**THE PROBLEM**
Among the lines below, restate word for word only those from the line with "ČEŠI DO TOHO: 2 for 41.90 -> 1 for 20.95" through the line with "total: 145.26 -> 197.14", with both end lines kept.

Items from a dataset
☆ ☆ ☆ ☆ ☆

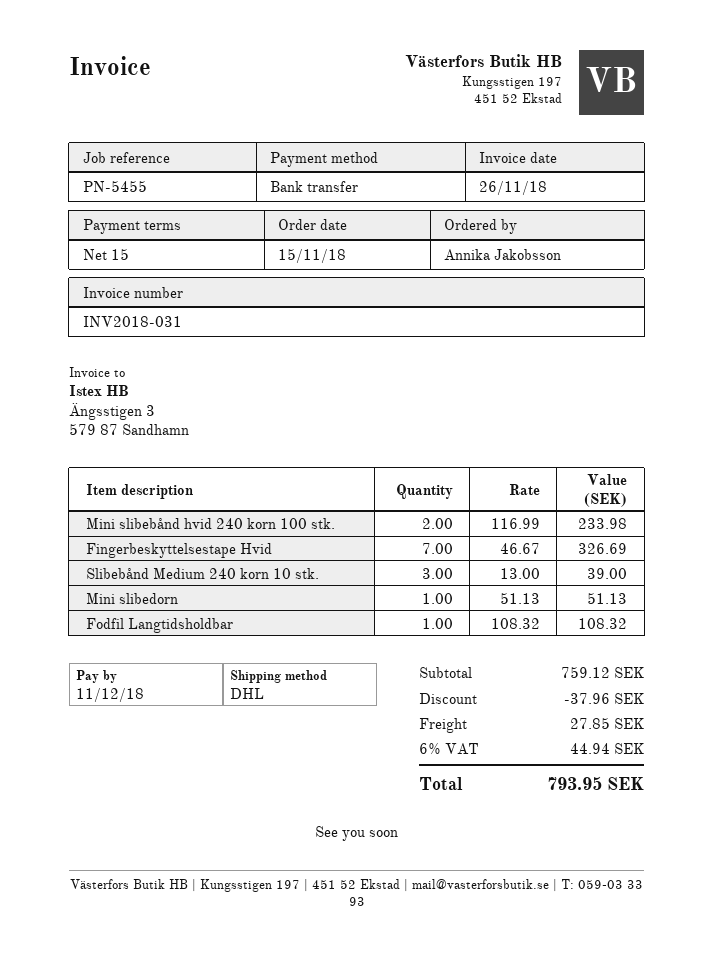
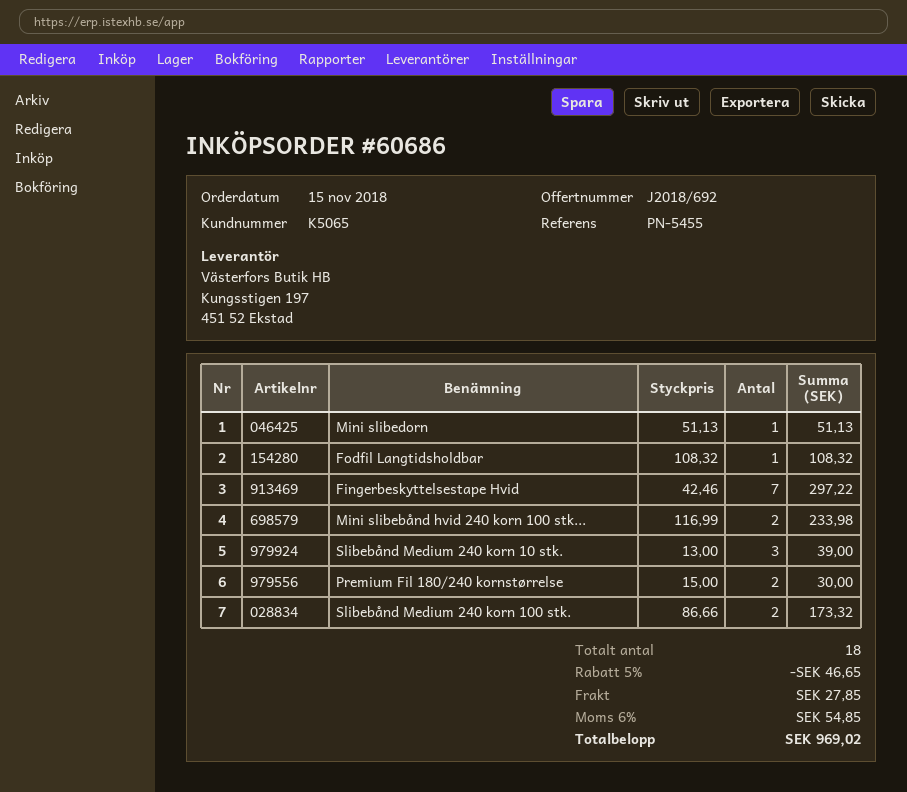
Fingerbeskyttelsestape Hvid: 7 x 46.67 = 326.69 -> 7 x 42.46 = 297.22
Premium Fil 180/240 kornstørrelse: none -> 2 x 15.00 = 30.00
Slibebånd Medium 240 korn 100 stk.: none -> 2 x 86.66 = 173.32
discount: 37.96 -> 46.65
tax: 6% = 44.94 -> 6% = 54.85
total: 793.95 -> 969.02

☆ ☆ ☆ ☆ ☆

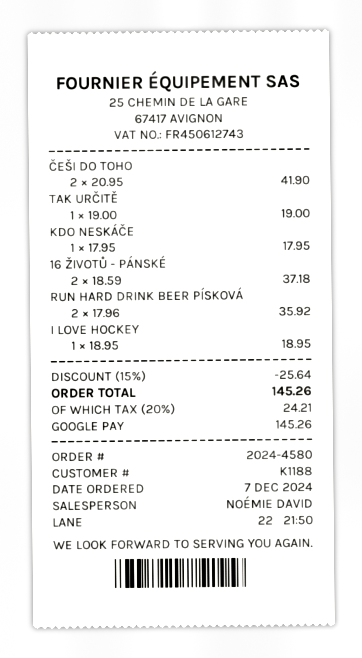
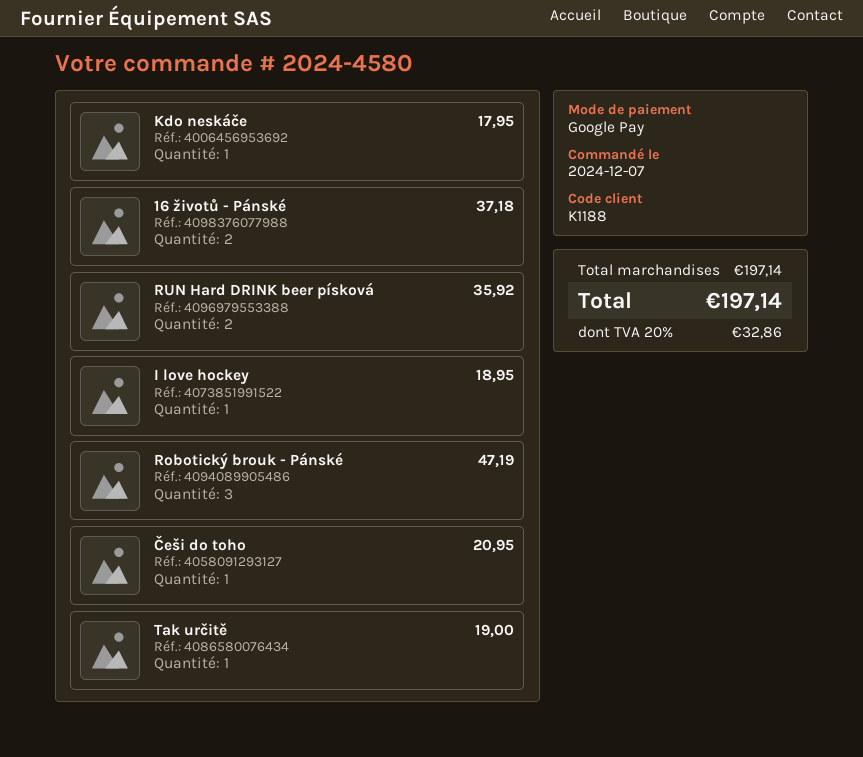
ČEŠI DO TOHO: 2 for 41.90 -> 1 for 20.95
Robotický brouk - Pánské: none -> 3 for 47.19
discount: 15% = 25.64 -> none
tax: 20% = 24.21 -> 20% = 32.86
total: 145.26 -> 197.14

☆ ☆ ☆ ☆ ☆

**REPLY TO THE EXERCISE**
ČEŠI DO TOHO: 2 for 41.90 -> 1 for 20.95
Robotický brouk - Pánské: none -> 3 for 47.19
discount: 15% = 25.64 -> none
tax: 20% = 24.21 -> 20% = 32.86
total: 145.26 -> 197.14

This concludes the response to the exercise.